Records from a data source
Segment Open
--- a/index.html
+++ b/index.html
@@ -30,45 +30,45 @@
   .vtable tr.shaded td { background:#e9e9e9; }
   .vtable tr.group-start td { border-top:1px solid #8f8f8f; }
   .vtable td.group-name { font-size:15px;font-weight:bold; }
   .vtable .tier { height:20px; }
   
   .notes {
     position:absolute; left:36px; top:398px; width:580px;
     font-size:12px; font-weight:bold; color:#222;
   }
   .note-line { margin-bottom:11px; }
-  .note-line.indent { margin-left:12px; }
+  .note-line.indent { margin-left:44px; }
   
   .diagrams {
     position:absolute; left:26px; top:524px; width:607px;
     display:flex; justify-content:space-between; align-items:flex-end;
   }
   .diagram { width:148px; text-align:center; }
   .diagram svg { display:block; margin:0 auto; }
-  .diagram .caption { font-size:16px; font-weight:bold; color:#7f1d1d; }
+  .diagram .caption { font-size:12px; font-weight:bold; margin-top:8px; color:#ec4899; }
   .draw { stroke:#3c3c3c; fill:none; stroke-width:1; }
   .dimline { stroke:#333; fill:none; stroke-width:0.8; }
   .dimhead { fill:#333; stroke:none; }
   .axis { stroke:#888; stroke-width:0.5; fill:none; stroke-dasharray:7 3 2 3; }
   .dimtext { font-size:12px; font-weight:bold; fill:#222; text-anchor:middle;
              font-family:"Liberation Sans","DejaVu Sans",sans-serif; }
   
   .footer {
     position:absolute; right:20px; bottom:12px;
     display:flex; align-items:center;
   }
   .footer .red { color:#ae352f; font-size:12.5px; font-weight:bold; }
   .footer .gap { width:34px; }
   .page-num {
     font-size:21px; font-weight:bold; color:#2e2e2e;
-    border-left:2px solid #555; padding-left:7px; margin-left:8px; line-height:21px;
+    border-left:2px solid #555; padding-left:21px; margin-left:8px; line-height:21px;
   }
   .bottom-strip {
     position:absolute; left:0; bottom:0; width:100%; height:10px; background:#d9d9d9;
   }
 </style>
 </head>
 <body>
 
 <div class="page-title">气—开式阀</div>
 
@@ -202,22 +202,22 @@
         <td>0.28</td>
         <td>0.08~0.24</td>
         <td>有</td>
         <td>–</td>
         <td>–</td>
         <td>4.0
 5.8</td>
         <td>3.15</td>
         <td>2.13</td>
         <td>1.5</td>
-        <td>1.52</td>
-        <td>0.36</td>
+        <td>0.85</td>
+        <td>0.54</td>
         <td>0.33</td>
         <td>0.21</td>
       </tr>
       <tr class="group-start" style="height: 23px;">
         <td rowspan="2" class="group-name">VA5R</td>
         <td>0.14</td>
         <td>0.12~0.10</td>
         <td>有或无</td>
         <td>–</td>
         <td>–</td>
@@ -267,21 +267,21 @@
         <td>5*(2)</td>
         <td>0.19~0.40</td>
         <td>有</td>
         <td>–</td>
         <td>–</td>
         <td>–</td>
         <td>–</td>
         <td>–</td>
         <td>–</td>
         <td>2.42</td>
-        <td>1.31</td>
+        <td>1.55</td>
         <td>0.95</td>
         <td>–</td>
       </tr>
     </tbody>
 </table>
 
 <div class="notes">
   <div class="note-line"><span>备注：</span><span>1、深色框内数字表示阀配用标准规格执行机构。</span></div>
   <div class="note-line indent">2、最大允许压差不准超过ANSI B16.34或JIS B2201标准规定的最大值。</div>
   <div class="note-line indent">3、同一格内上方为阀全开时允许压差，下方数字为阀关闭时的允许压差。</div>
Segment Closed
## Task
From the first line above through the line that contains "position:absolute; right:20px; bottom:12px;", quote each line exactly. Output nothing more.

## Problem solution
--- a/index.html
+++ b/index.html
@@ -30,45 +30,45 @@
   .vtable tr.shaded td { background:#e9e9e9; }
   .vtable tr.group-start td { border-top:1px solid #8f8f8f; }
   .vtable td.group-name { font-size:15px;font-weight:bold; }
   .vtable .tier { height:20px; }
   
   .notes {
     position:absolute; left:36px; top:398px; width:580px;
     font-size:12px; font-weight:bold; color:#222;
   }
   .note-line { margin-bottom:11px; }
-  .note-line.indent { margin-left:12px; }
+  .note-line.indent { margin-left:44px; }
   
   .diagrams {
     position:absolute; left:26px; top:524px; width:607px;
     display:flex; justify-content:space-between; align-items:flex-end;
   }
   .diagram { width:148px; text-align:center; }
   .diagram svg { display:block; margin:0 auto; }
-  .diagram .caption { font-size:16px; font-weight:bold; color:#7f1d1d; }
+  .diagram .caption { font-size:12px; font-weight:bold; margin-top:8px; color:#ec4899; }
   .draw { stroke:#3c3c3c; fill:none; stroke-width:1; }
   .dimline { stroke:#333; fill:none; stroke-width:0.8; }
   .dimhead { fill:#333; stroke:none; }
   .axis { stroke:#888; stroke-width:0.5; fill:none; stroke-dasharray:7 3 2 3; }
   .dimtext { font-size:12px; font-weight:bold; fill:#222; text-anchor:middle;
              font-family:"Liberation Sans","DejaVu Sans",sans-serif; }
   
   .footer {
     position:absolute; right:20px; bottom:12px;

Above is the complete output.